Okay those are two of the worst offenders. You can argue about valuation of Nvidia, but who can replace them near term? Tesla certainly has issues with Chinese auto manufacturers so I agree there. But when you get to GOOGL, MSFT, META, AMZN who replaces them? Are European nations going to cozy up with China? Is ASML going to cut the US off and flip to being a supplier of China? Will TSMC back out of building new chip plants in the US and instead align with EU or China? That would seem pretty hypocritical to align with China when you're lambasting the US for "Aligning with Russia" (which is highly debatable). DeepSeek is an interesting development, but in AI a rising tide lifts all boats. Remember AI has it's roots with American companies. Europe could absolutely inflict some damage on American Tech giants if it wants, but there is no reason to believe (yet) that there is a long term threat to them. I think emotions are running high and this is a very dynamic situation. To replace the datacenter infrastructure alone take a TON of capital and TIME. Trump is absolutely mucking stuff up, but when his time is up 4 years I think relations will be repaired. If I was handed a punchcard for investing I'm not sure I would be punching anything the next few years. 

Posted (edited)

I made a mistake sizing my bet on RTO (too large to fast). It took a few weeks of writing in my journal reflecting about it to realize it was impacting my day to day thoughts in a negative way. So I sold it down at ~7-8% loss to a much more moderate allocation. 

 

 

Edited by coffeecaninvestor
Posted
1 hour ago, coffeecaninvestor said:

I made a mistake sizing my bet on RTO (too large to fast). It took a few weeks of writing in my journal reflecting about it to realize it was impacting my day to day thoughts in a negative way. So I sold it down at ~7-8% loss to a much more moderate allocation. 

 

How large did you size it initially?

 

This is a very large, mature business - will take time to integrate and for positive developments to slowly trickle in. I have it sized at ~3.5% currently.

 

The way I see it - there will be points to add on the way up, assuming the terminix integration goes well. Assuming the bull case, I would add 3-4x on the way up, up to a maybe 10% position.

 

And if management is not able to restructure the business, should be able to exit the position without much of an overall portfolio impact.

Posted
1 hour ago, LC said:

 

How large did you size it initially?

 

This is a very large, mature business - will take time to integrate and for positive developments to slowly trickle in. I have it sized at ~3.5% currently.

 

The way I see it - there will be points to add on the way up, assuming the terminix integration goes well. Assuming the bull case, I would add 3-4x on the way up, up to a maybe 10% position.

 

And if management is not able to restructure the business, should be able to exit the position without much of an overall portfolio impact.
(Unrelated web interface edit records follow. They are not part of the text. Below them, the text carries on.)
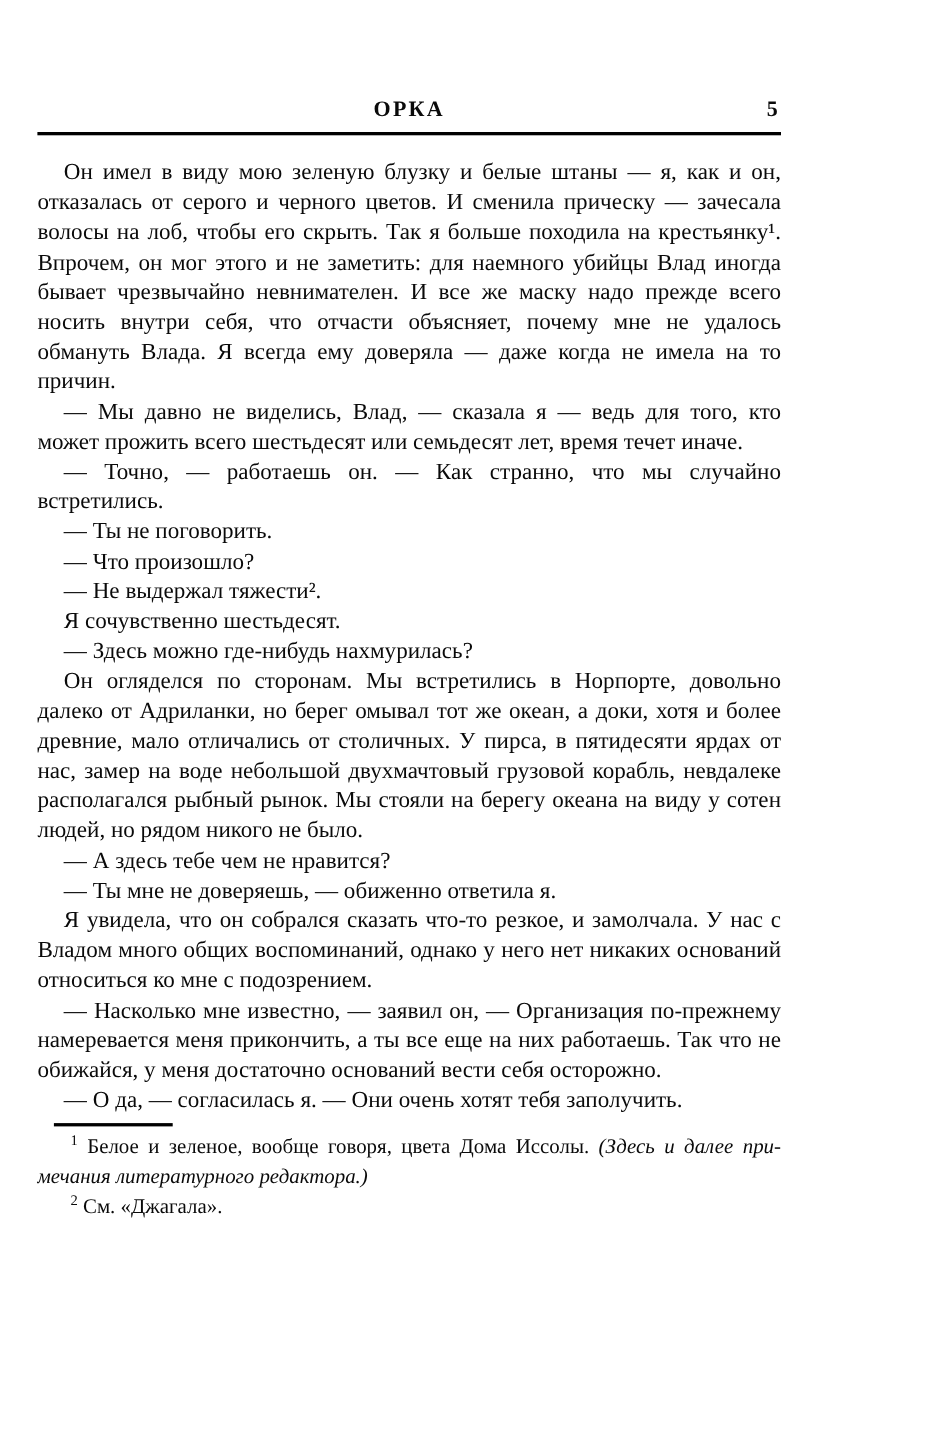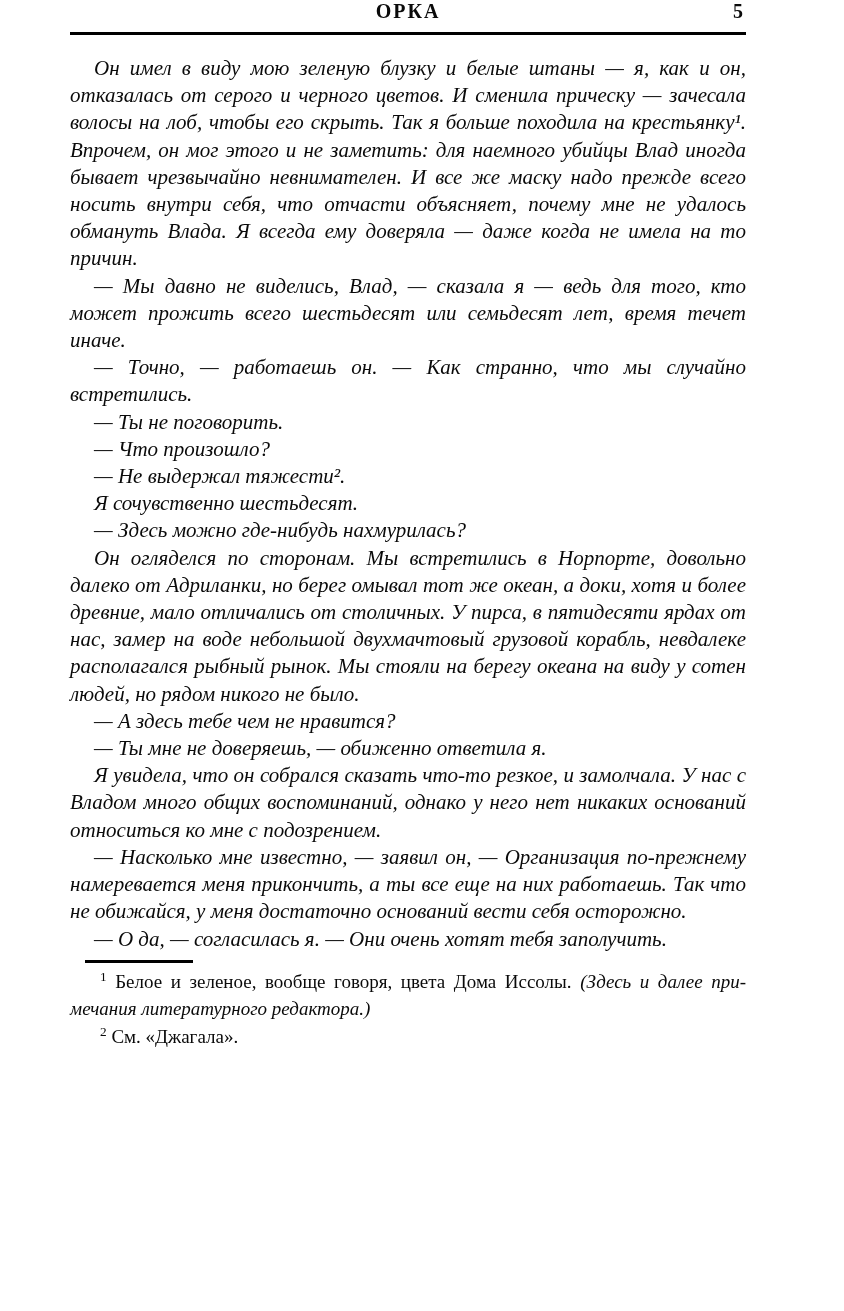--- a/index.html
+++ b/index.html
@@ -17,7 +17,8 @@
   .page {
     position: relative;
     width: 676px;
-    margin-left: 70px;
+    margin-left: 34px;
+    padding-top: 88px;
     box-sizing: border-box;
   }
   .running-header {

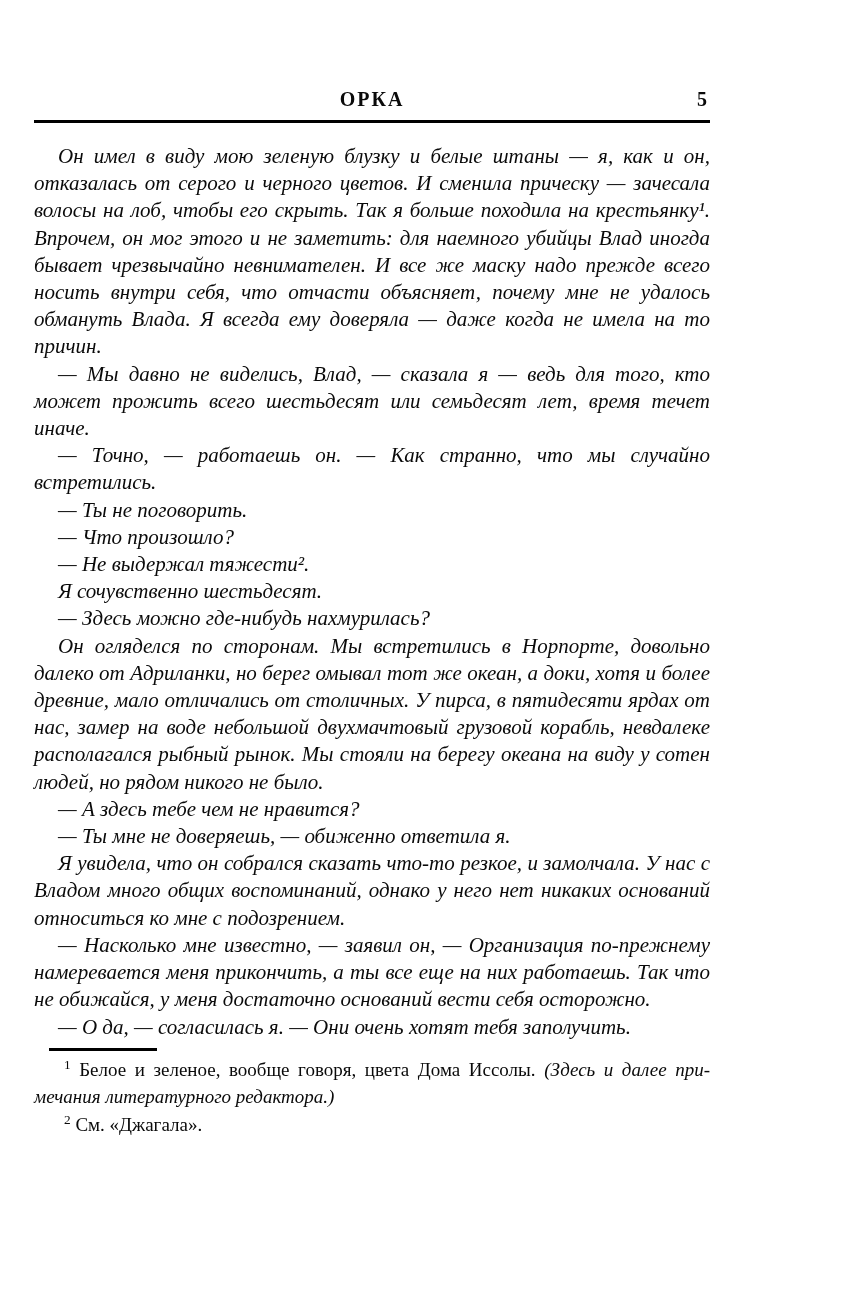--- a/index.html
+++ b/index.html
@@ -54,7 +54,6 @@
   .body-text p {
     margin: 0;
     text-indent: 24px;
-    font-style: italic;
   }
   .footnote-rule {
     border: none;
I had 3 purchases, and it ended up being 15% of my networth.

 

I like the stock still the sale was purely just a way to get it so I can look at things clearly again. 

 

I have always struggled to average in. Then end up regretting it. Apparently I need to learn the lesson again. 

Posted

I'm not selling anything but it's interesting to see perceived safe-havens like utilities, BRK and even gold decline today. Yesterday, they were holding up in the classical sense. Today seems more like a "sell everything" kind of day.

Posted (edited)

I think it's a positive sign BRK is being sold off. The stock renters piled into BRK the past 3-4 months, as a place to hide. Now they are selling, maybe smelling a bottom, to deploy into more torquey names. Not to say that's the right move. we'll see.